Further review of the PRA

1.64 In paragraph 1.46-1.48, the Commission noted the limited empirical evidence that is available about gay and lesbian relationships in Australia, and the consequent difficulties involved in drawing any firm conclusions or generalisations about same sex relationships. With this in mind, we consider that, if our recommendations for reform to the PRA are implemented, the PRA should be subsequently reviewed to evaluate the impact of reform on, in particular, the gay and lesbian community, and to ascertain whether it is achieving its stated objectives.

      Recommendation 2

        The PRA should be reviewed within five years of amendment to ascertain whether it is achieving its objectives.
TERMINOLOGY

The name of the PRA

1.65 There is a view, perhaps cynical, that the name of the PRA was changed from the De Facto Relationships Act to the Property Relationships Act when it was amended in 1999 in order to divert attention away from the fact that the rights contained in the Act were being extended to same sex de facto couples.
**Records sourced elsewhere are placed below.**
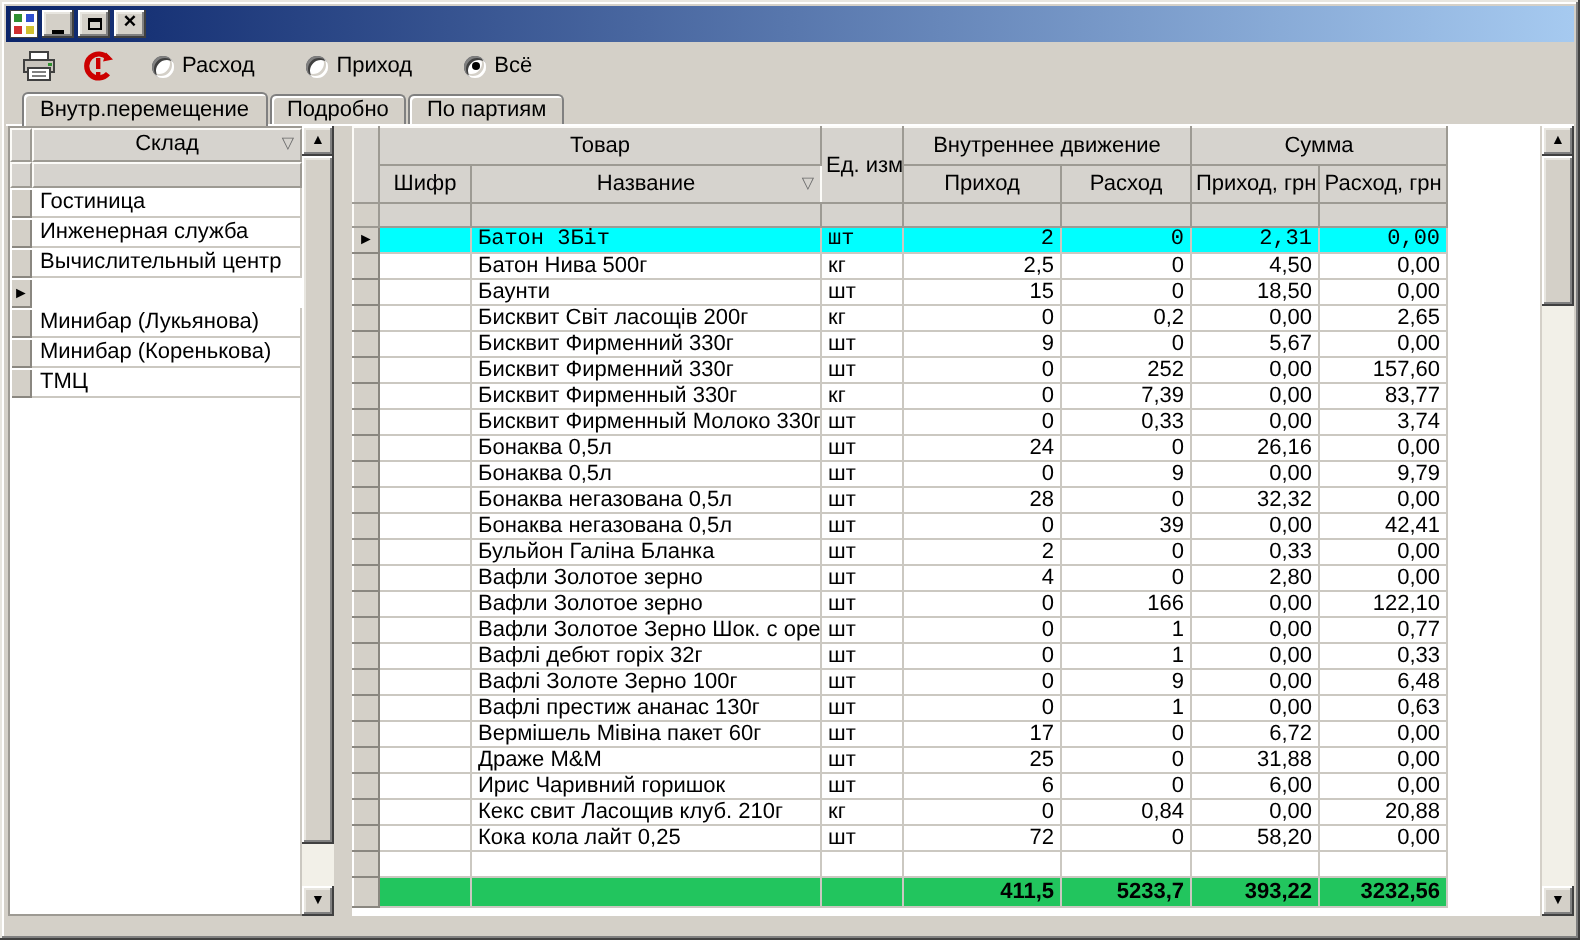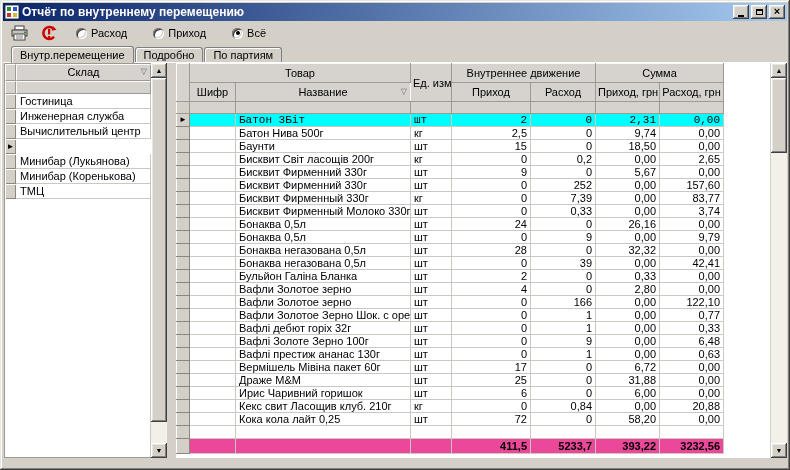--- a/index.html
+++ b/index.html
@@ -68,41 +68,40 @@
   tr.filter td{background:#d6d3ce;border:1px solid;border-color:#fcfbf8 #9d9a93 #9d9a93 #fcfbf8;height:12px;}
   tr.filter td.gutter{background:#d4d0c8;}
   td{font-size:11px;color:#000;height:13px;padding:0 3px;border-right:1px solid #cbc8c1;border-bottom:1px solid #cbc8c1;
     white-space:nowrap;overflow:hidden;line-height:12px;}
   td.gutter{background:#d4d0c8;border:1px solid;border-color:#fff #8a8780 #8a8780 #fff;padding:0;
     text-align:center;font-size:8px;line-height:12px;}
   th.gutter-h{background:#d4d0c8;border-color:#fff #8a8780 #8a8780 #fff;}
   td.num{text-align:right;}
   tr.sel td:not(.gutter){background:#00ffff;font-family:Liberation Mono, monospace;}
   tr.spacer td:not(.gutter){background:#fff;}
-  tr.totals td:not(.gutter){background:#ec4899;font-weight:bold;height:15px;}
+  tr.totals td:not(.gutter){background:#22c55e;font-weight:bold;height:15px;}
   .tbl-scroll{right:0;}
   
   .icon-wrap{display:inline-flex;align-items:center;justify-content:center;}
 </style>
 </head>
 <body>
 
 <div class="window">
 
   <div class="titlebar">
     <span class="icon-wrap">
       <svg width="14" height="14" viewBox="0 0 14 14">
         <rect x="0" y="0" width="14" height="14" fill="#fff" stroke="#404040"></rect>
         <rect x="2" y="2" width="4" height="4" fill="#2f8f2f"></rect>
         <rect x="8" y="2" width="4" height="4" fill="#2f4fd0"></rect>
         <rect x="2" y="8" width="4" height="4" fill="#d02f2f"></rect>
         <rect x="8" y="8" width="4" height="4" fill="#d0c02f"></rect>
       </svg>
     </span>
-    <span class="title">Отчёт по внутреннему перемещению</span>
     <span class="winbtn">
         <span class="glyph-min"></span>
       </span>
     <span class="winbtn">
         <span class="glyph-max"></span>
       </span>
     <span class="winbtn">
         <span class="glyph-close">×</span>
       </span>
   </div>
@@ -256,21 +255,21 @@
                 <td class="num">2,31</td>
                 <td class="num">0,00</td>
               </tr>
               <tr>
                 <td class="gutter"></td>
                 <td></td>
                 <td>Батон Нива 500г</td>
                 <td>кг</td>
                 <td class="num">2,5</td>
                 <td class="num">0</td>
-                <td class="num">9,74</td>
+                <td class="num">4,50</td>
                 <td class="num">0,00</td>
               </tr>
               <tr>
                 <td class="gutter"></td>
                 <td></td>
                 <td>Баунти</td>
                 <td>шт</td>
                 <td class="num">15</td>
                 <td class="num">0</td>
                 <td class="num">18,50</td>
Some commentators noted that the 1999 amendments passed through Parliament with barely any vocal opposition. The suggestion was that many members, who might otherwise have opposed the legislation, were led to believe that the Act was more about property than relationships.65

1.66 Regardless of the motivation for the name change, the Commission does consider it somewhat odd and misleading to imply that the PRA concerns only property relationships. While it is true that one of the principal objects of the legislation is to provide a statutory regime for the alteration of property interests between domestic partners, the Act also provides statutory recognition of various forms of human relationships, for example, close personal relationships. The adoption of the PRA definitions of these relationships in a myriad other State laws has significant implications in many different areas of life. It affects who can benefit on intestacy, for example, or who is the next of kin of a person with whom a medical professional should consult in emergency situations. For this reason, the Commission thinks it is too narrow, misleading and superficial to continue to refer to the Act as the Property (Relationships) Act. Furthermore, if a new Part is inserted in the Act to implement and regulate an optional system of registration of domestic relationships, as recommended by the Commission in Chapter 4, there will be even more reason to rename the Act the “Relationships Act”.

      Recommendation 3

        The Property (Relationships) Act 1984 should be renamed the Relationships Act 1984.
De facto relationship or civil union

1.67 There is also much to be said for revisiting the terminology in relation to how we describe relationships. The word “de facto” originally was used to describe a marriage in fact but not in law. Most people in New South Wales, and around Australia, are familiar with the term “de facto”. In other parts of the world, different terminology is used. In Britain, people living in relationships akin to, but outside, marriage are referred to as common law husbands or common law wives. Despite studies which show that the vast majority of people in Great Britain assume that cohabiting couples have the same rights and entitlements as married couples, they still only have recourse to common law and equity to settle any property disputes that arise when their relationships end.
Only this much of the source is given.